Maybe, it could be a wise idea to have a pleasant, respectful, polite talk together (during a non-stressful time) about signals.

  • What are your signals that you give to me that you are interested in physical intimacy?  (then listen to him very carefully – maybe take notes!)
  • Here are my signals that I try to use to tell you that I am interested in physical intimacy with you.

Were there some signals that either of you were missing?

Sometimes, a wife’s signals are too subtle.  But, there can also be the opposite problem, that if a wife comes on too strongly, for some husbands, that can be a turn off.  This will require us to each learn our own husbands and learn what they prefer. There isn’t a one-size-fits-all.  That’s ok!

I kind of like the idea of agreeing on a signal together (or several signals), and then each spouse will (hopefully) know what the other intends.

One couple I read about used a nightlight.  If one of them turned on the nightlight, it meant that he/she was interested in physical intimacy that evening.

Some ideas of signals that might be helpful to agree upon ahead of time:

  • “Let’s take a bath together tonight”
  • wearing certain clothing/lingerie
  • lighting a candle in the bedroom
  • “Let’s give each other massages tonight”
  • a certain touch
  • a specific phrase
  • flirting earlier in the day about what to do later that evening
  • for some couples, just coming out and saying, “I want to make love tonight,” works well

Some husbands do better with non-verbal signals.

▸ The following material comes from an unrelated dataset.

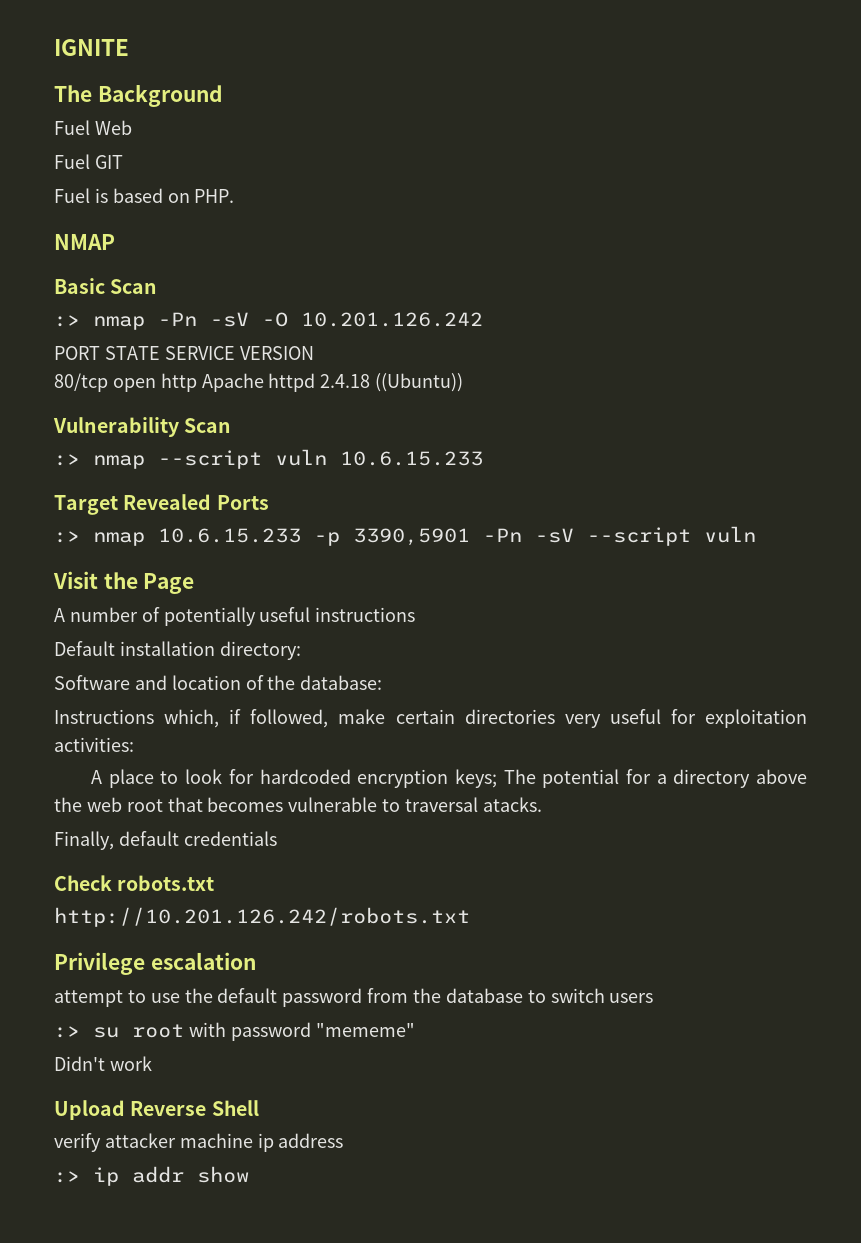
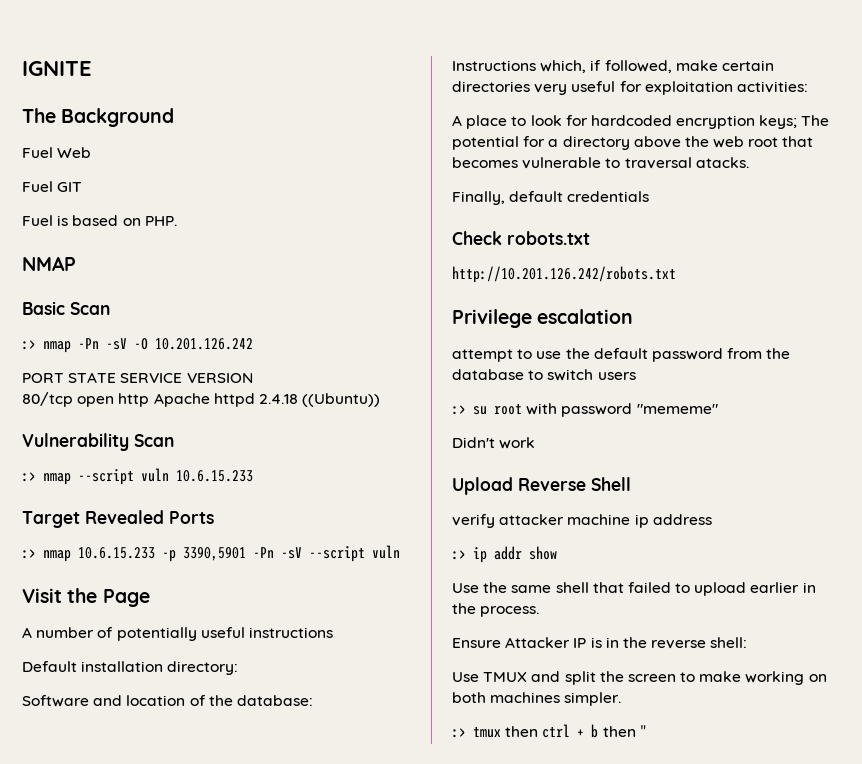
+ Use the same shell that failed to upload earlier in the process.
+ Ensure Attacker IP is in the reverse shell:
+ Use TMUX and split the screen to make working on both machines simpler.
+ :> tmux then ctrl + b then "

Some husbands prefer to initiate intimacy.

Some husbands prefer for their wives to initiate intimacy – at least some of the time.

This is an area where signals and wires can easily get crossed – which leads to great frustration, resentment and feelings of rejection that are unnecessary and painful.  I pray that we might be able to talk with our husbands about this issue and straighten out the communication so we are on the same page with them from this point forward. 🙂

6 thoughts on “Missing Each Other’s Signals

  1. This is a good subject to address,but I’m wondering what’s wrong with “I’d like to make love tonight”. It’s difficult to mess that up. Sex is a gift from God for married people and a tool to bring unity to a marriage. I think we need to start making it the priority that it is. We need to be open about our sexual needs and desires and stop treating it like a dirty little secret that nobody wants to talk about.

    Getting over that messed up thinking has been such a blessing in my marriage and I know that has been the case for lots of other women as well.

    I know for many women it’s a struggle to overcome that bad thinking. I certainly had my struggles. I found a lot of help at Forgivenwife.com. She understands our struggles and has helpful advice that isn’t condemning or overwhelming.

  2. Ha! You gave me a chuckle today! We tried the nightlight thing many years ago for awhile. Took us awhile to figure out one of the boys was pulling it out & taking it off somewhere. We kept wondering why the other wasn’t getting the message!

    Great point, Trixie! Can’t wait to check out that site 🙂

  3. I can so relate to this. I was getting angry at my husband because he was missing my signals…flirting, and suggestive talk. When I did talk to him about it, he looked at me dumbfounded and said if you want to make love you have to say that because I had no idea that is what you wanted. lol So much for seducing!

My grandmother is on hospice and won't be with us much longer (11-30-16). I will get to comments when I am able to but I need to be with family right now. Thanks for understanding.